§ EXERCISE OBJECTIVE: Could you print exactly the lines from the one that contains "RESORT ROUND FIBERGLASS" to the end of the data, both ends included, and nothing else? Skip the pictures.

─── SUPPLIED RECORDS ───

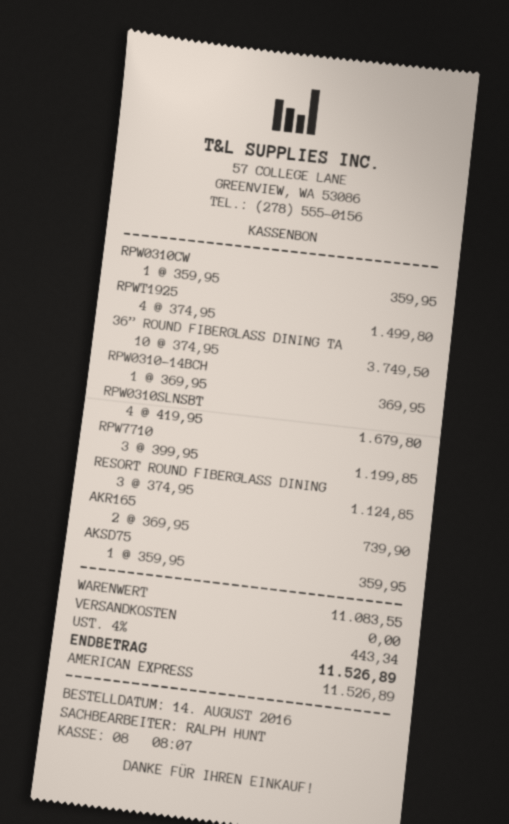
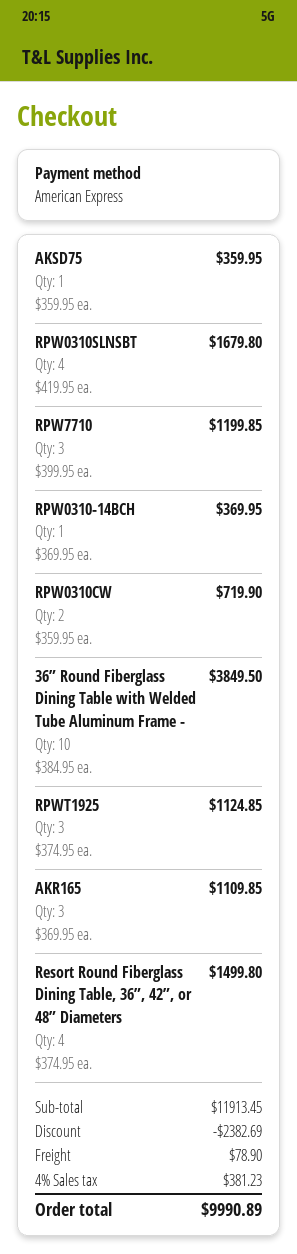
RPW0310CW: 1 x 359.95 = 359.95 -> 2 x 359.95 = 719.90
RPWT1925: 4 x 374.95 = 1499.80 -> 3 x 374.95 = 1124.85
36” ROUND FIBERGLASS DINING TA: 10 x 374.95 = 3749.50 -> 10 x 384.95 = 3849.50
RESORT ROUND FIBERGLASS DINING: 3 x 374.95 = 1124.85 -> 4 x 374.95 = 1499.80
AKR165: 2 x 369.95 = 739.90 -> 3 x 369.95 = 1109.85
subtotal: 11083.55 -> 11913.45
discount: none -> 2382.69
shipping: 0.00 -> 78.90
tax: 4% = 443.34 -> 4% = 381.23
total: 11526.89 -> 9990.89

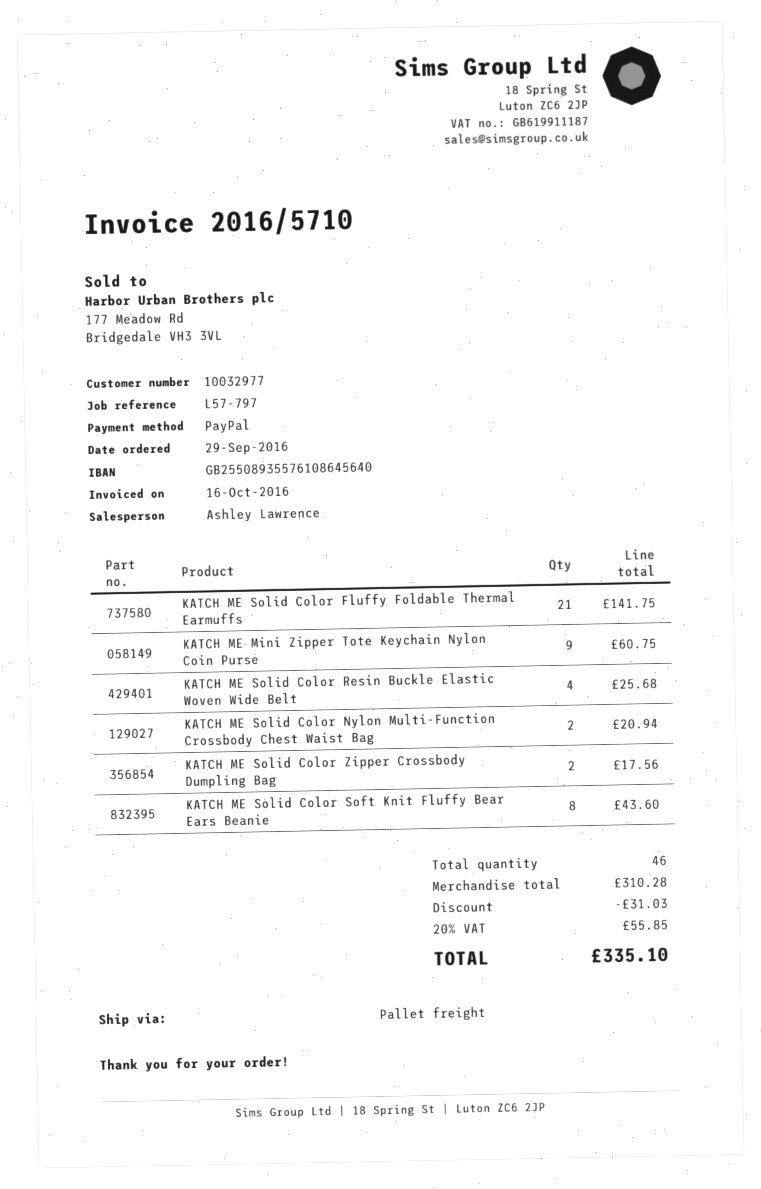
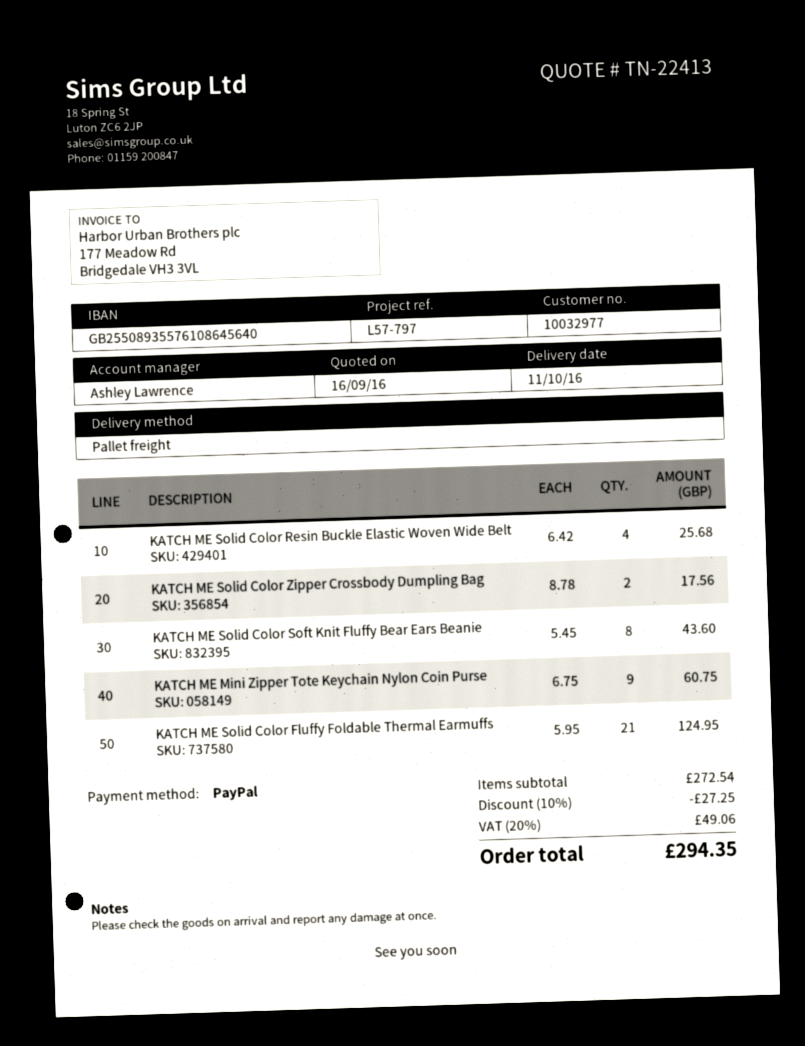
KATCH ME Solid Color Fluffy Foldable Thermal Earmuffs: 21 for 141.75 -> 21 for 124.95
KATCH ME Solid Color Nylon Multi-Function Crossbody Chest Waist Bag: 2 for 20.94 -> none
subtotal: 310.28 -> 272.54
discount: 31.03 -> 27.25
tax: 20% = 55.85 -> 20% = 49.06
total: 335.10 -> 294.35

───

§ TASK RESPONSE:
RESORT ROUND FIBERGLASS DINING: 3 x 374.95 = 1124.85 -> 4 x 374.95 = 1499.80
AKR165: 2 x 369.95 = 739.90 -> 3 x 369.95 = 1109.85
subtotal: 11083.55 -> 11913.45
discount: none -> 2382.69
shipping: 0.00 -> 78.90
tax: 4% = 443.34 -> 4% = 381.23
total: 11526.89 -> 9990.89

KATCH ME Solid Color Fluffy Foldable Thermal Earmuffs: 21 for 141.75 -> 21 for 124.95
KATCH ME Solid Color Nylon Multi-Function Crossbody Chest Waist Bag: 2 for 20.94 -> none
subtotal: 310.28 -> 272.54
discount: 31.03 -> 27.25
tax: 20% = 55.85 -> 20% = 49.06
total: 335.10 -> 294.35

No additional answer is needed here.